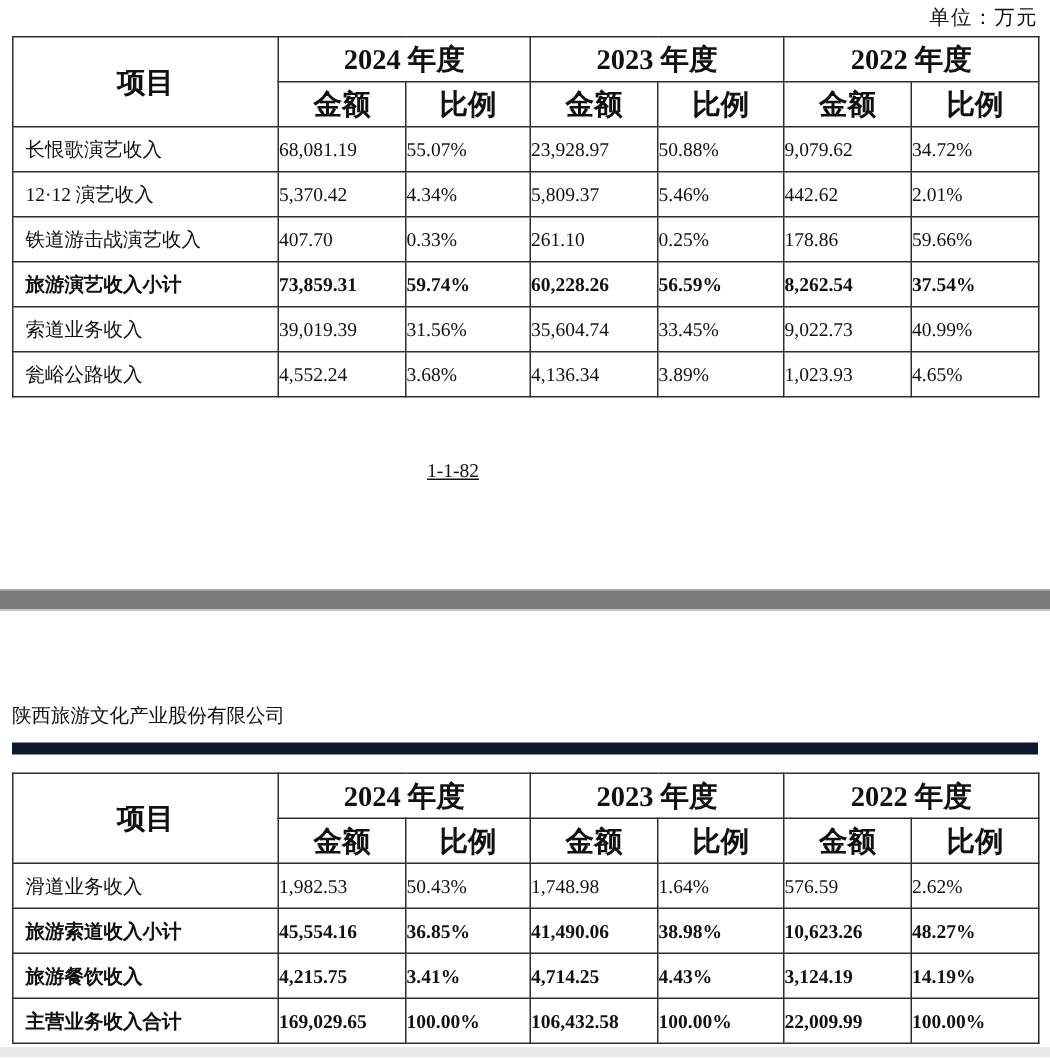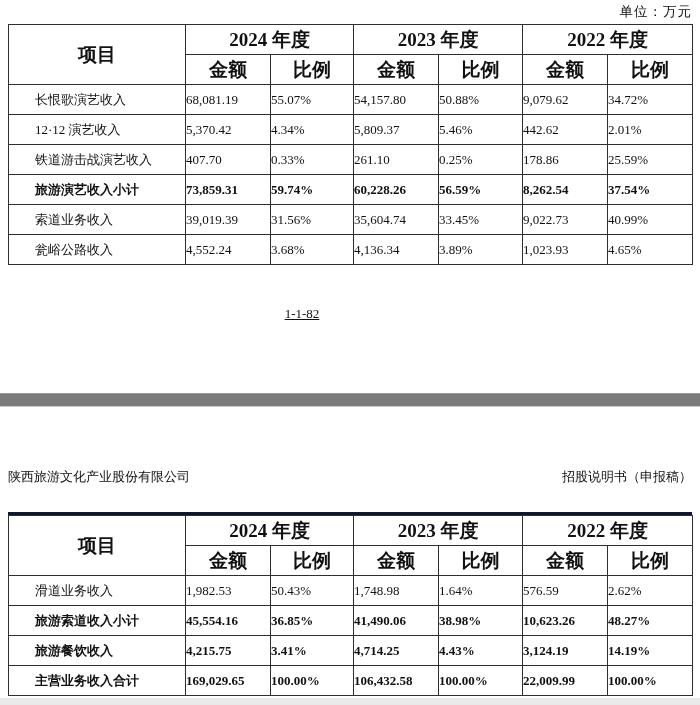"长恨歌演艺收入" .fin-table td.label { padding-left: 26px -> 8px }
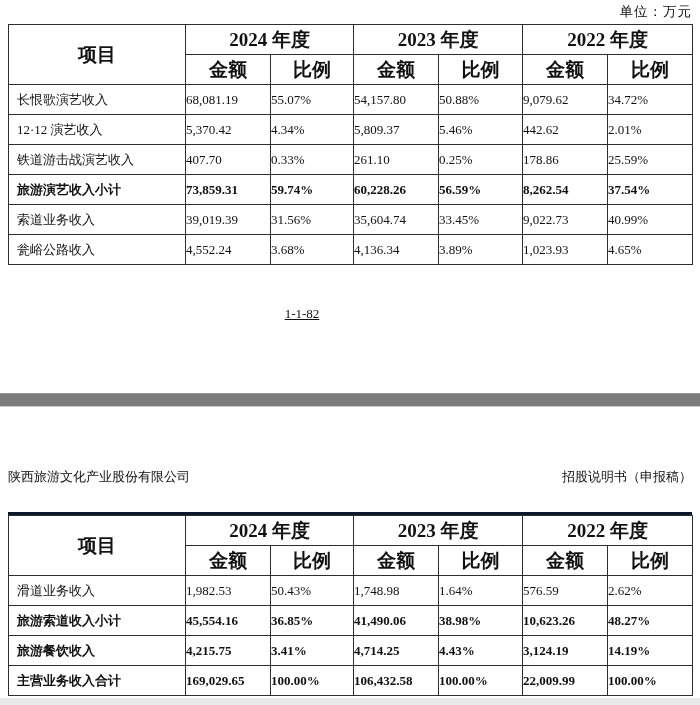"54,157.80" td.num { text: 54,157.80 -> 23,928.97 }
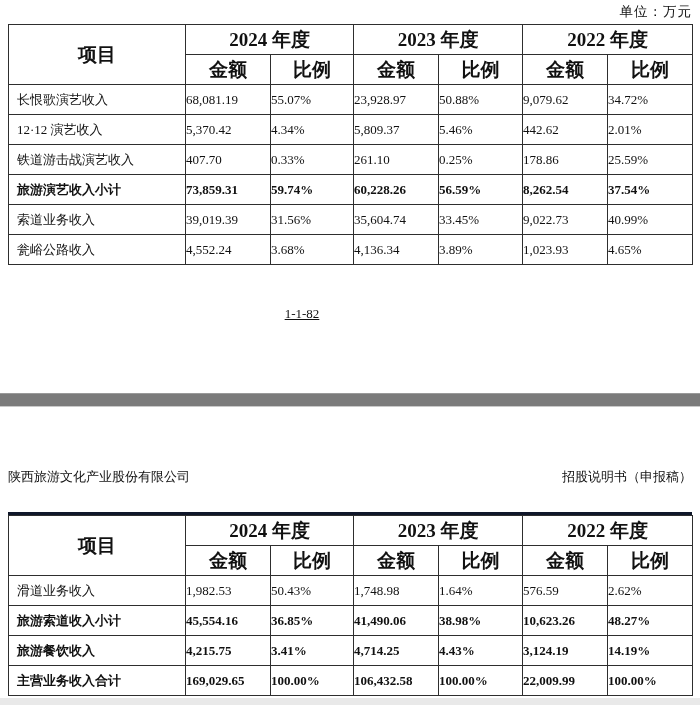"25.59%" td.num { text: 25.59% -> 59.66% }
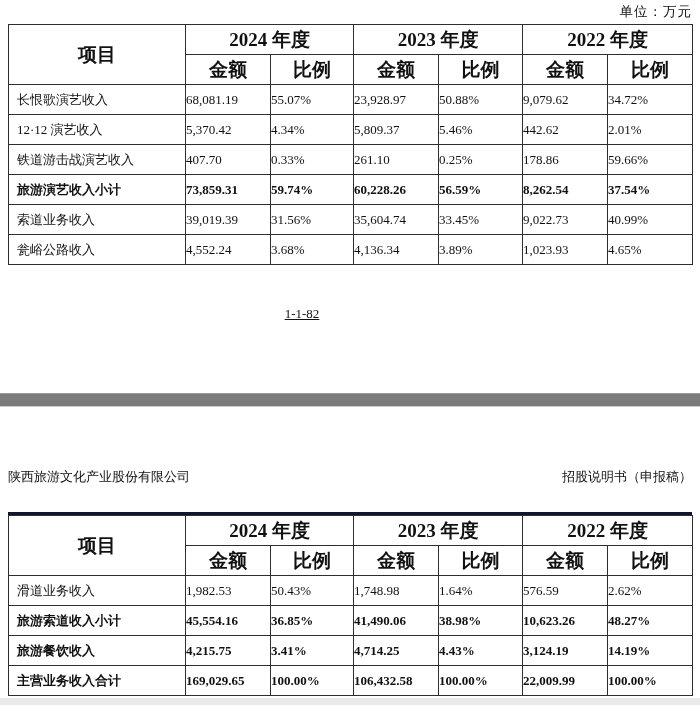"陕西旅游文化产业股份有限公司" .page2-header { border-bottom: 4px solid #0f172a -> 8px solid #0f172a; padding-bottom: 26px -> 9px }
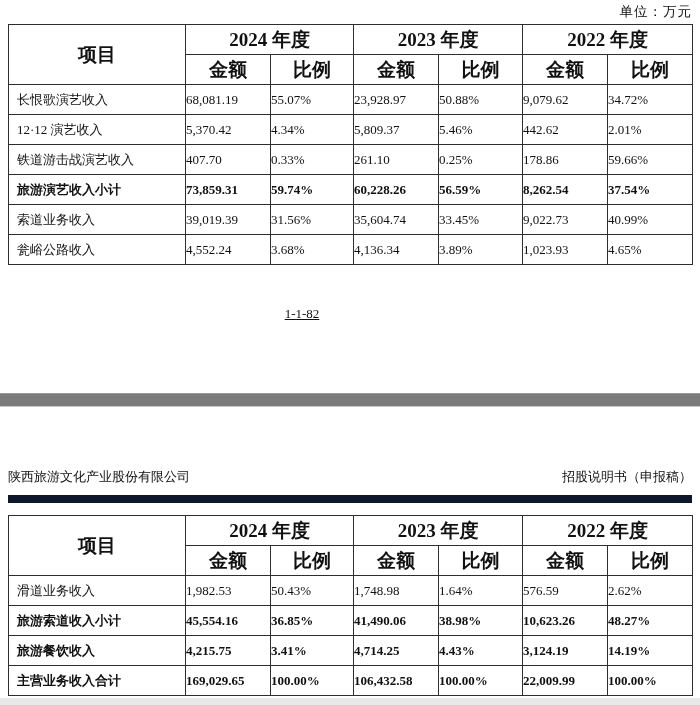"招股说明书（申报稿）" span { html: <span>招股说明书（申报稿）</span> -> none }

#####

Work to be completed: Leave the pictures out and reproduce exactly the lines from the top of the listing above through the line with "text: 25.59% ->".

Exercise response:
"长恨歌演艺收入" .fin-table td.label { padding-left: 26px -> 8px }
"54,157.80" td.num { text: 54,157.80 -> 23,928.97 }
"25.59%" td.num { text: 25.59% -> 59.66% }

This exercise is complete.